What usually happens is that a private equity firm may purchase a public company and turn it private again. I can recall Burger King being one of those companies, but they've re-entered the market as a public company again


It's a bit odd to make a distinction between "the company" and "the shareholders" when the shareholders are the owners of the company. I think it's better to say "management".


Management buy out. Big ones are generally financed by private equity firms. That's almost the only way besides acquisitions public companies go private.
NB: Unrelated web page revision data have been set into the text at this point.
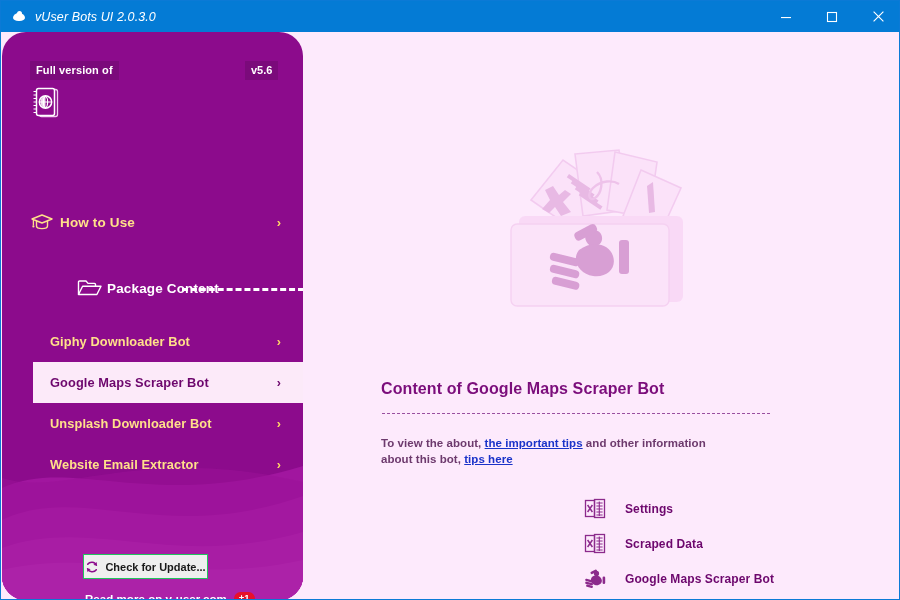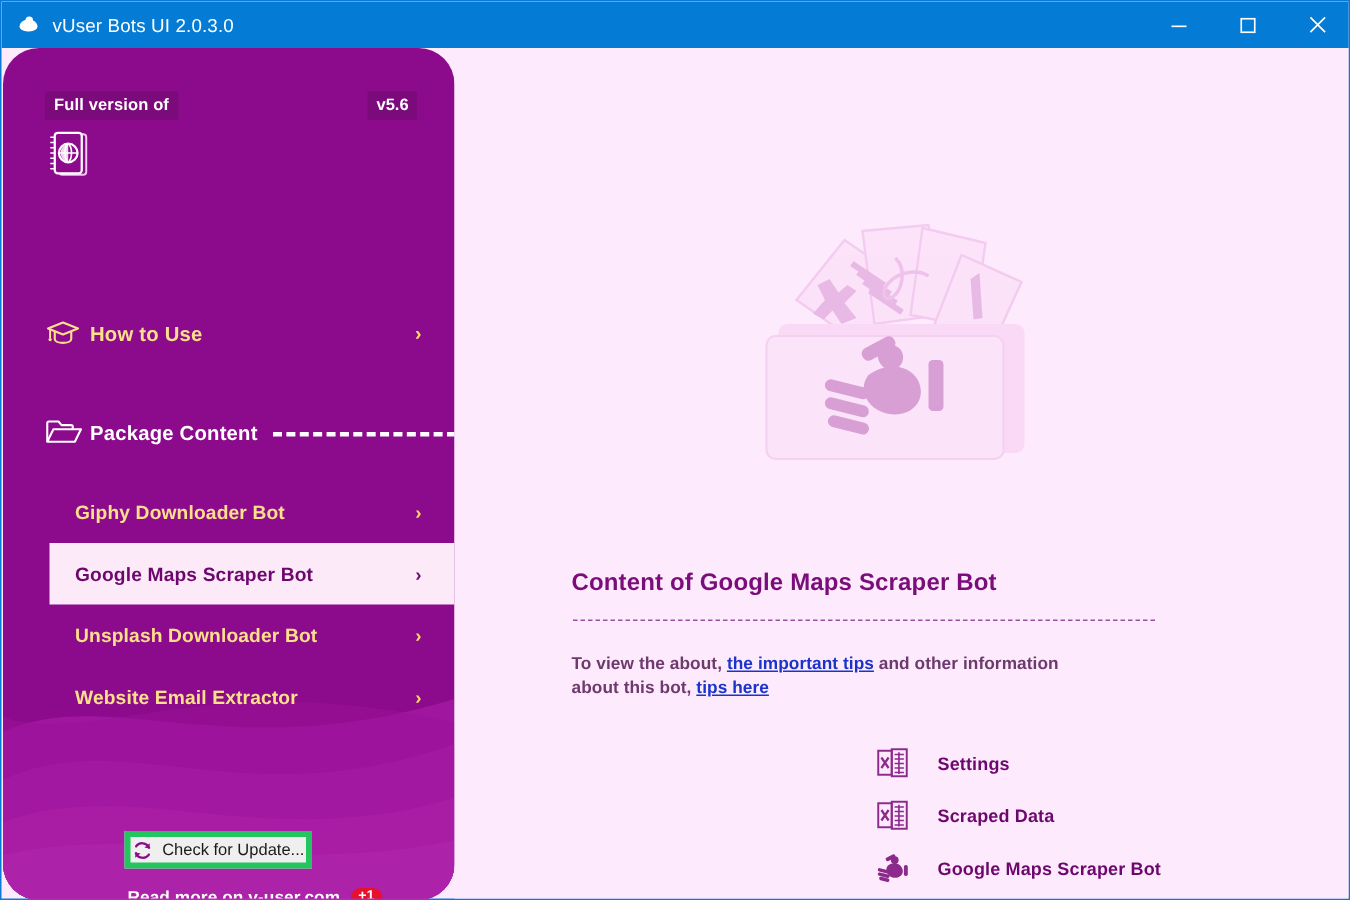"vUser Bots UI 2.0.3.0" .tb-title { font-style: none -> italic }
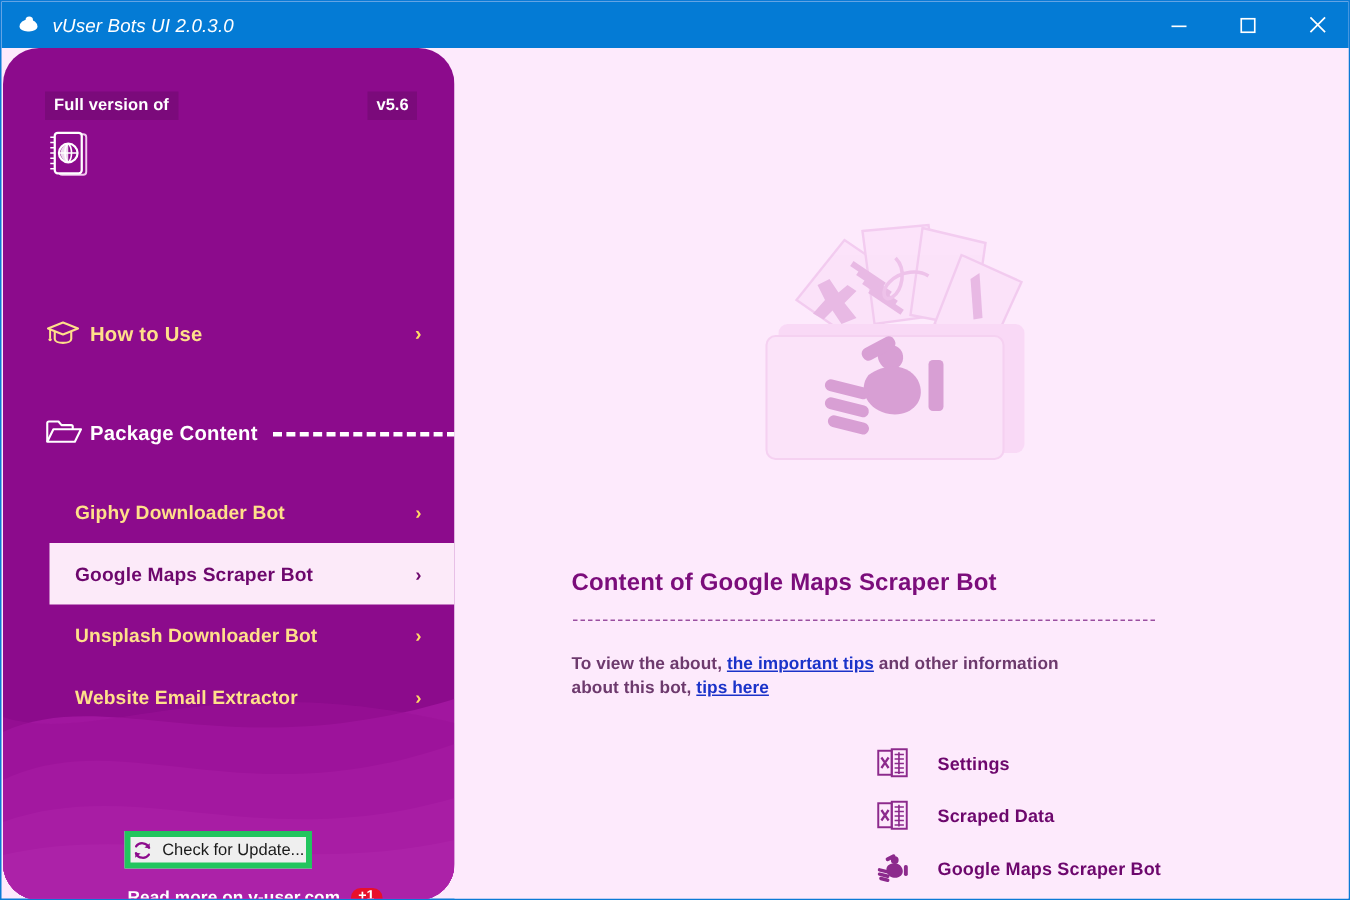"Package Content" .row-pkg { padding-left: none -> 47px }
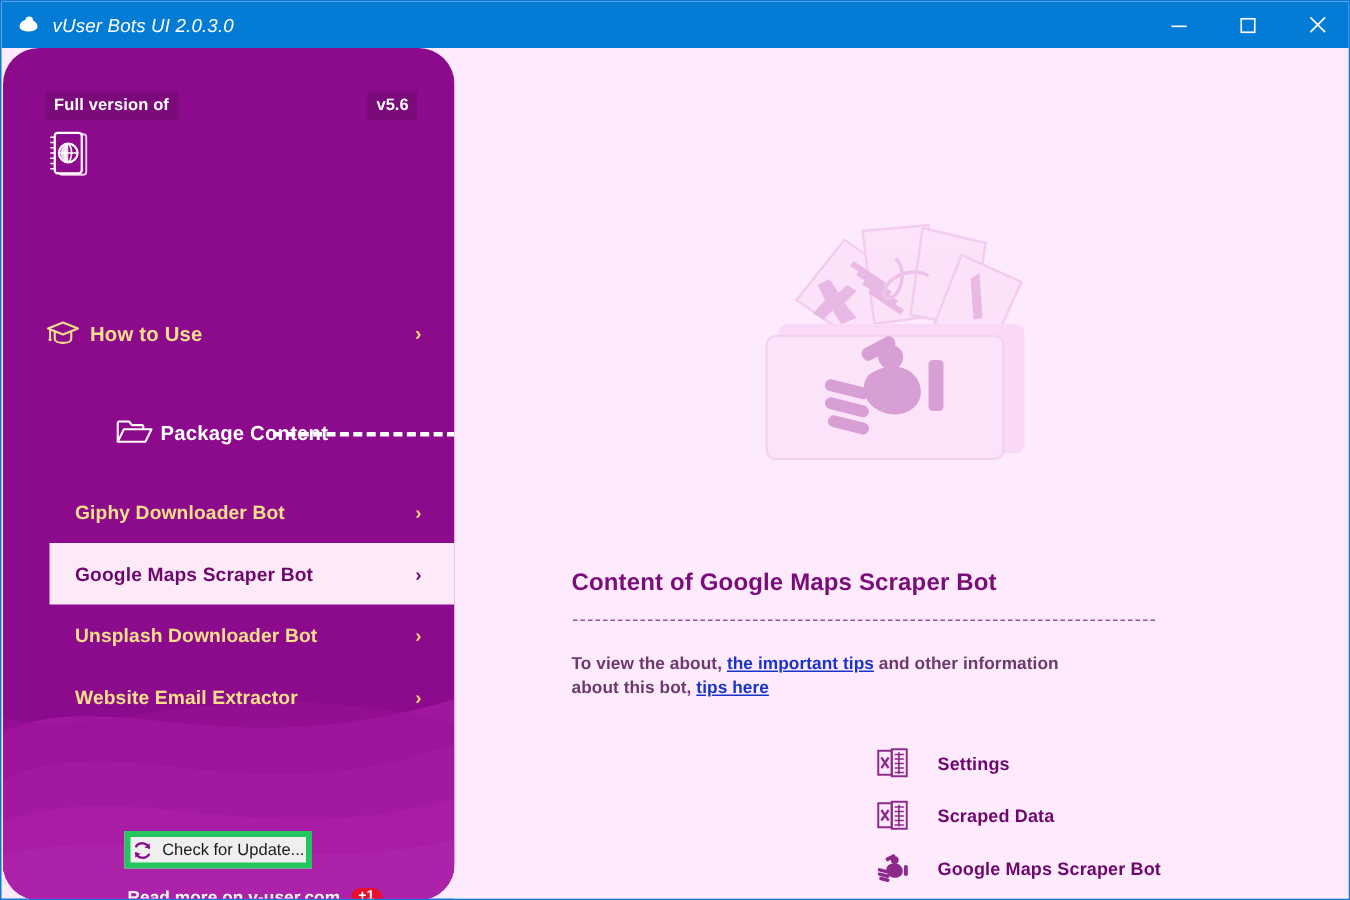"Check for Update..." .update-btn { border: 4px solid #22c55e -> 1px solid #22c55e; font-weight: normal -> bold }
Whether a company is technically public is more or less academic once you get to 500 shareholders, the legal/reporting requirements are the same.


At the meeting in February 2010, one shareholder asked Jobs, “What keeps you up at night?” Jobs quickly responded, ‘Shareholder meetings.’”[1]

[1] - http://www.forbes.com/sites/stevedenning/2011/11/28/maximizi...


Apple's problems stem from Jobs not Cook. Apple's downfall was set in motion when they decided to turn their back on the technical community and the entrepreneurial community and made products that were more and more mere consumer appliances instead of computers.

Although in numbers, techies and entrepreneurs are a minor customer of Apple, they have disproportionate influence and are trend setters.

I remember back in 2001, there was a lot of chatter among techies about OSX. It was all about how it came with a BSD licensed core, good terminal, a standard Unix environment, Perl out of the box, etc.

It was a fresh alternative to Windows which was a lot more open than iOS of today but still pushed software development in non standard and monopolistic directions compared to the Unix based OSX.

Thus began the rise of OSX. It was a credible technical platform and at the same time it would spawn some killer consumer features, a nice and fast simplified desktop environment and well integrated innovative consumer accessories such as the iPod. Sure Apple pretty much always limited their OS to their own hardware, but it didn't matter to techies as long as they played well with others by staying mostly compatible with Unix standards. Entrepreneurs were also free to sell software for it directly to their customers. You could buy a subscription on the devices without giving 30% of the revenues to Apple.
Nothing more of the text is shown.